**PROMPT**
Beginning at the top of the entries below, retype each line exactly until the line containing "- ☐ !ban <steam_id>" has been written out; include no pictures and no later lines.

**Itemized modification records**
--- START ---

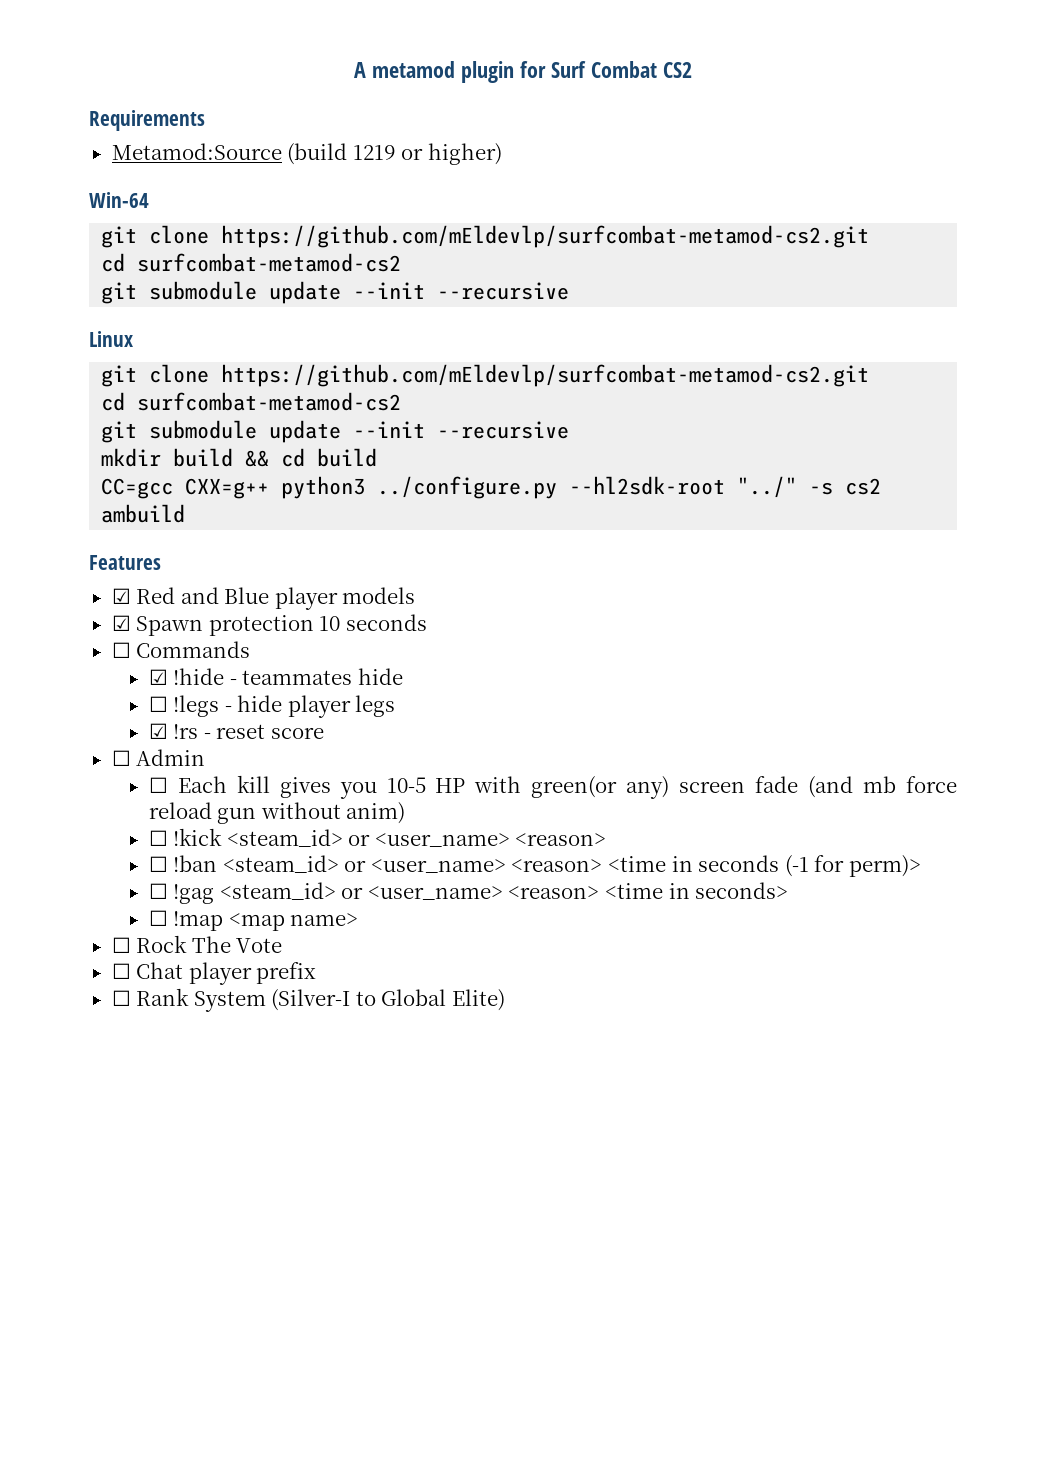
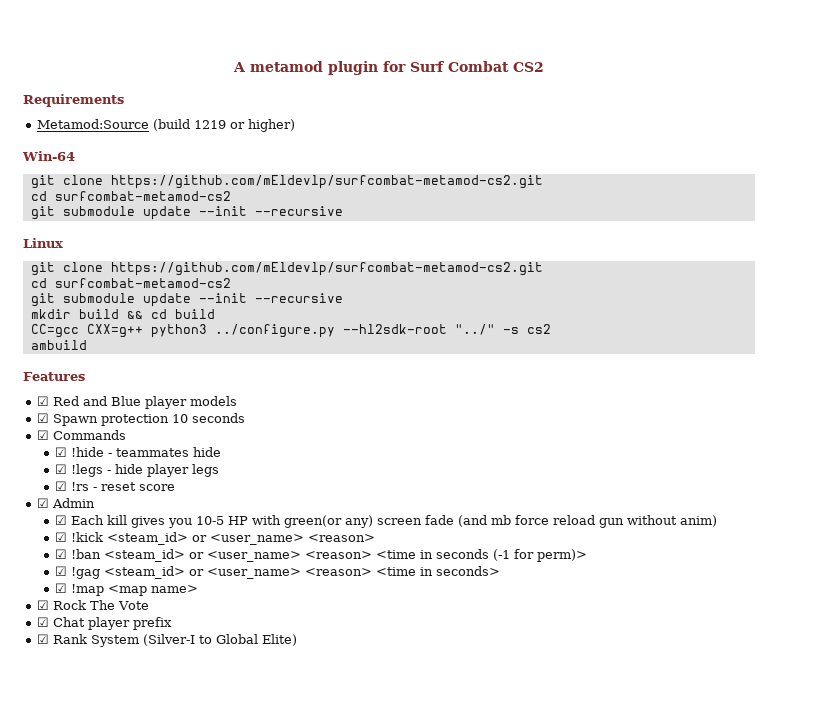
- ☐ Commands
+ ☑ Commands
- ☐ !legs - hide player legs
+ ☑ !legs - hide player legs
- ☐ Admin
+ ☑ Admin
- ☐ Each kill gives you 10-5 HP with green(or any) screen fade (and mb force reload gun without anim)
+ ☑ Each kill gives you 10-5 HP with green(or any) screen fade (and mb force reload gun without anim)
- ☐ !kick <steam_id> or <user_name> <reason>
+ ☑ !kick <steam_id> or <user_name> <reason>
- ☐ !ban <steam_id> or <user_name> <reason> <time in seconds (-1 for perm)>
+ ☑ !ban <steam_id> or <user_name> <reason> <time in seconds (-1 for perm)>
- ☐ !gag <steam_id> or <user_name> <reason> <time in seconds>
+ ☑ !gag <steam_id> or <user_name> <reason> <time in seconds>
- ☐ !map <map name>
+ ☑ !map <map name>
- ☐ Rock The Vote
+ ☑ Rock The Vote
- ☐ Chat player prefix
+ ☑ Chat player prefix
- ☐ Rank System (Silver-I to Global Elite)
+ ☑ Rank System (Silver-I to Global Elite)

--- END ---

**WRITTEN SOLUTION**
- ☐ Commands
+ ☑ Commands
- ☐ !legs - hide player legs
+ ☑ !legs - hide player legs
- ☐ Admin
+ ☑ Admin
- ☐ Each kill gives you 10-5 HP with green(or any) screen fade (and mb force reload gun without anim)
+ ☑ Each kill gives you 10-5 HP with green(or any) screen fade (and mb force reload gun without anim)
- ☐ !kick <steam_id> or <user_name> <reason>
+ ☑ !kick <steam_id> or <user_name> <reason>
- ☐ !ban <steam_id> or <user_name> <reason> <time in seconds (-1 for perm)>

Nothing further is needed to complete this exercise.